Plaintiff's noncompliance with repeated deadlines to produce these documents or a privilege log warrants a further penalty if plaintiff fails to complete this production by December 23, 2019. To the extent that plaintiff fails to produce by then any documents or privilege log pertaining to correspondence by plaintiff's patent attorneys who preceded defendants, the issue of whether any predecessor attorneys caused the damages plaintiff claims in. this action shall be resolved in defendants' favor. To the extent that plaintiff fails to produce by December 23. 2019, any documents or privilege log pertaining to correspondence by plaintiff's patent attorneys who succeeded defendants, the issue of whether any successor attorneys could have mitigated the damages plaintiff claims in this action shall be resolved in defendants' favor. C.P.L.R. § 3126(1); Crooke v. Bonofacio, 147 A.D.3d 510, 510-11 (1st Dep't 2017); Baldwin v. Gerard Ave., LLC, 58 A.D.3d 484, 484-85 (1st Dep't 2009); Horizon Inc. v. Wolkowicki, 55 A.D.3d 337, 338 1st Dep't 2008); Longo v. Armor El. Co, 307 A.D.2d 848, 849 (1st Dep't 2003). See Weissman v. 20 E. 9th St. Corp., 48 A.D.3d 242, 243 (1st Dep't 2008); Schilling v. Quiros, 23 A.D.3d 243, 244 (1st Dep't 2005).
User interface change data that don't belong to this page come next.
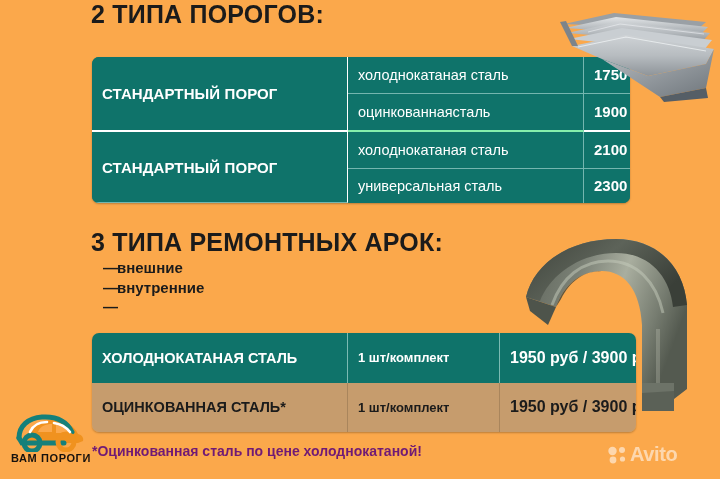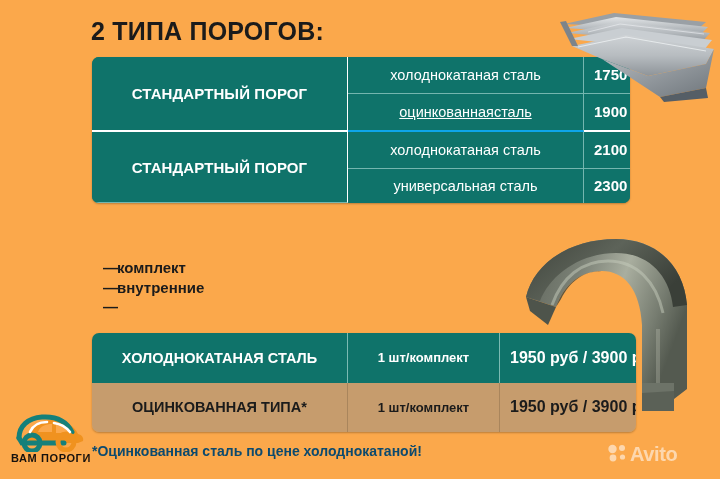--- a/index.html
+++ b/index.html
@@ -31,7 +31,7 @@
   }
   #heading-sills {
     left: 91px;
-    top: 17px;
+    top: 0;
     font-size: 25px;
   }
   #heading-arches {

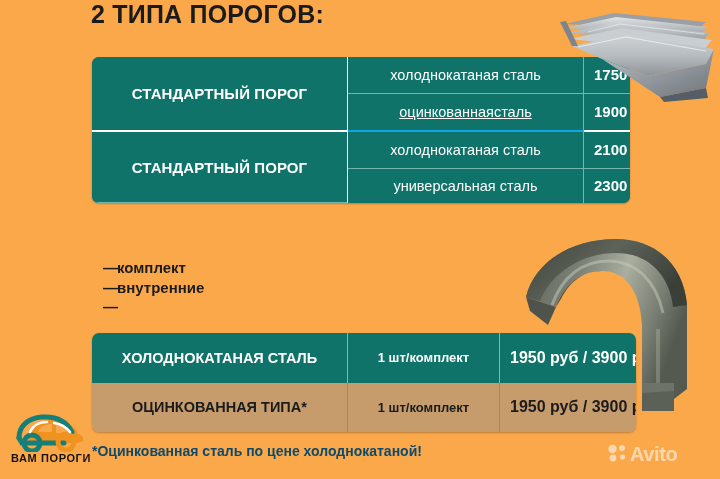--- a/index.html
+++ b/index.html
@@ -74,7 +74,7 @@
   .ptable td {
     padding: 0 10px;
     vertical-align: middle;
-    text-align: center;
+    text-align: left;
     white-space: nowrap;
   }
 

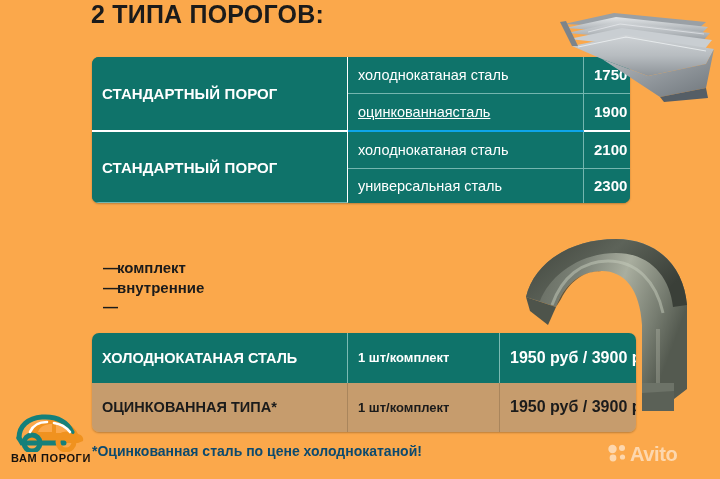--- a/index.html
+++ b/index.html
@@ -106,7 +106,7 @@
     font-size: 14.5px;
     font-weight: normal;
   }
-  #sills-table td.material-cell.row-split { border-bottom: 2px solid #0ea5e9; text-decoration: underline; }
+  #sills-table td.material-cell.row-split { border-bottom: 2px solid #86efac; }
   #sills-table td.price-cell {
     font-size: 15px;
     font-weight: bold;

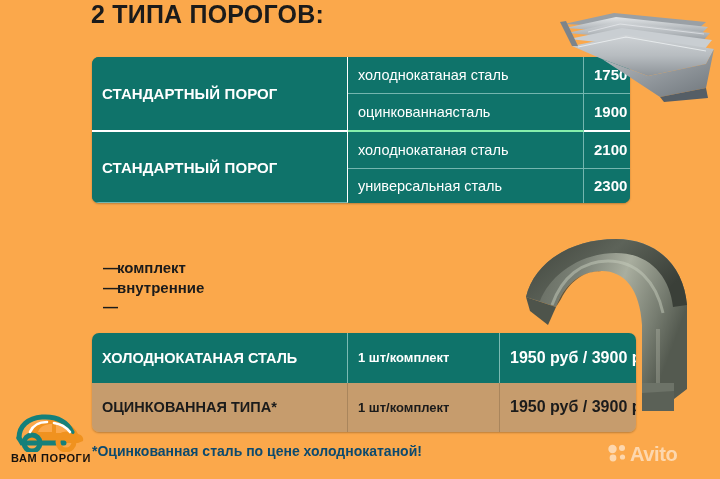--- a/index.html
+++ b/index.html
@@ -243,6 +243,7 @@
     </tbody>
   </table>
 
+  <div class="heading" id="heading-arches">3 ТИПА РЕМОНТНЫХ АРОК:</div>
 
   <div id="arch-types-list">
     <div class="bullet-row">

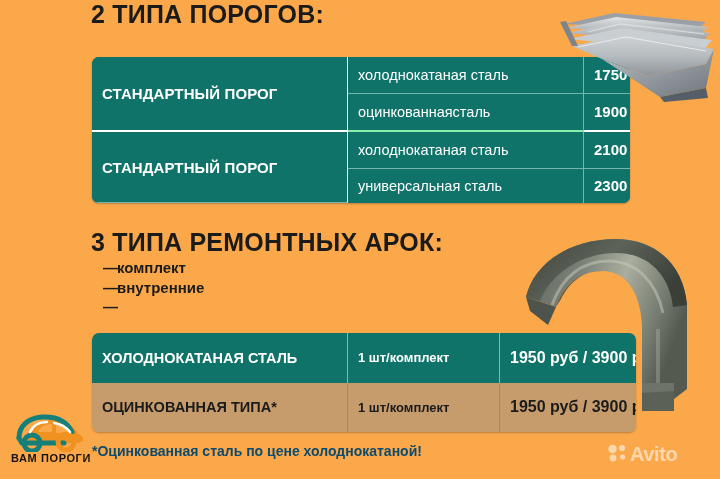--- a/index.html
+++ b/index.html
@@ -248,7 +248,7 @@
   <div id="arch-types-list">
     <div class="bullet-row">
       <span class="bullet-dash">—</span>
-      <span>комплект</span>
+      <span>внешние</span>
     </div>
     <div class="bullet-row">
       <span class="bullet-dash">—</span>

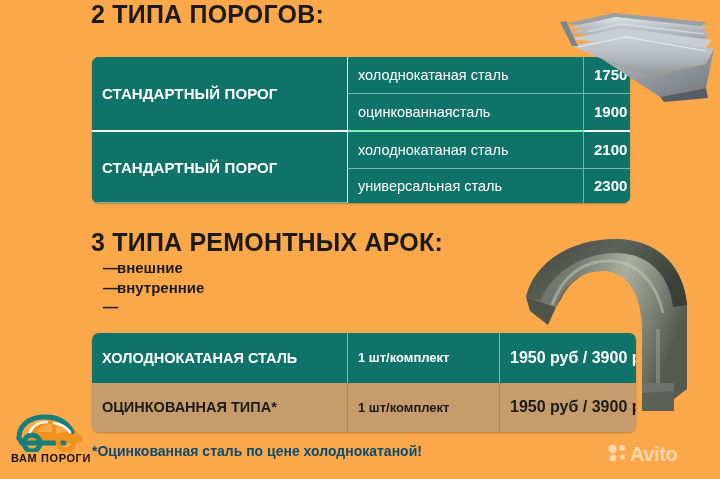--- a/index.html
+++ b/index.html
@@ -267,7 +267,7 @@
         <td class="price-cell last-col">1950 руб / 3900 руб</td>
       </tr>
       <tr class="row-galv">
-        <td class="name-cell">ОЦИНКОВАННАЯ ТИПА*</td>
+        <td class="name-cell">ОЦИНКОВАННАЯ СТАЛЬ*</td>
         <td class="qty-cell">1 шт/комплект</td>
         <td class="price-cell last-col">1950 руб / 3900 руб</td>
       </tr>

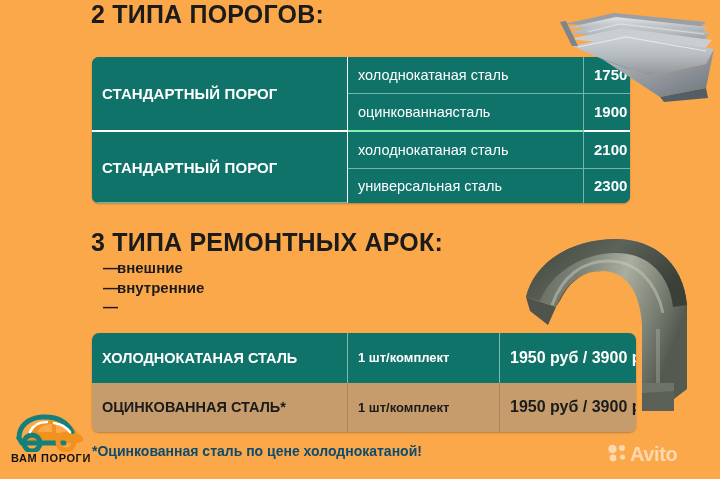--- a/index.html
+++ b/index.html
@@ -147,7 +147,7 @@
     top: 443px;
     font-size: 14px;
     font-weight: bold;
-    color: #0c4a6e;
+    color: #701a75;
     white-space: nowrap;
   }
 

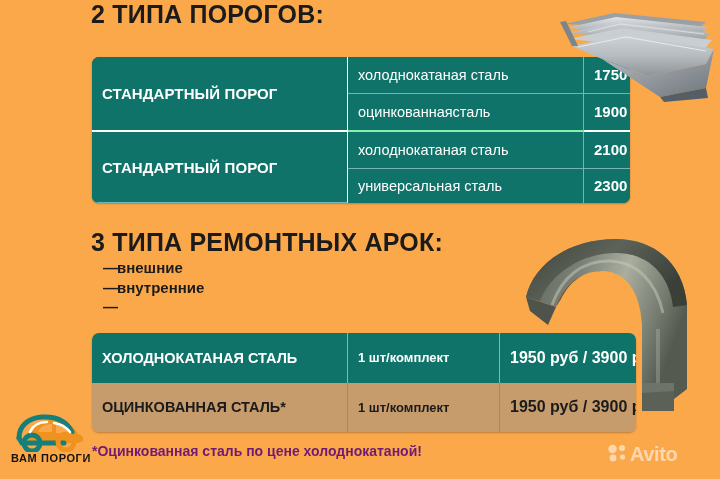--- a/index.html
+++ b/index.html
@@ -201,7 +201,7 @@
     left: 607px;
     top: 444px;
     display: flex;
-    align-items: flex-start;
+    align-items: flex-end;
     opacity: .55;
   }
   #avito-dots { margin-right: 3px; }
II. PATENT PROSECUTION DOCUMENTS
A. Image File Wrappers
As previously ordered, plaintiff produced to defendants the image file wrapper printouts for patent applications ##13/677,273, 13/677,276, 13/677,278, and 13/677,297, but the materials reflect activity only through April 2, 2019. By January 3, 2020, plaintiff shall review the image file wrappers for these four patent applications and produce to defendants any further materials reflecting activity from April 2, 2019, to January 3, 2020.
By January 3, 2020, plaintiff also shall produce to defendants the image file wrapper printout for patent application #13/677,277. This document is one of the documents that plaintiff seeks to exclude from the required production because the document is a record created by plaintiff rather than by the United States Patent and Trademark Office (USPTO) on its Patent Application Information Retrieval website. To the extent that plaintiff raised this objection in opposition to defendants' prior motion, the court already overruled the objection. C.P.L.R. §§ 3120(1)(i) and 3122(c) require plaintiff to produce the documents requested by defendants (a) as it keeps the documents in its regular course of business, not as kept by the USPTO on its website, which is not necessarily even for the USPTO's business purposes, or (b) organized and labeled to correspond the categories of the request.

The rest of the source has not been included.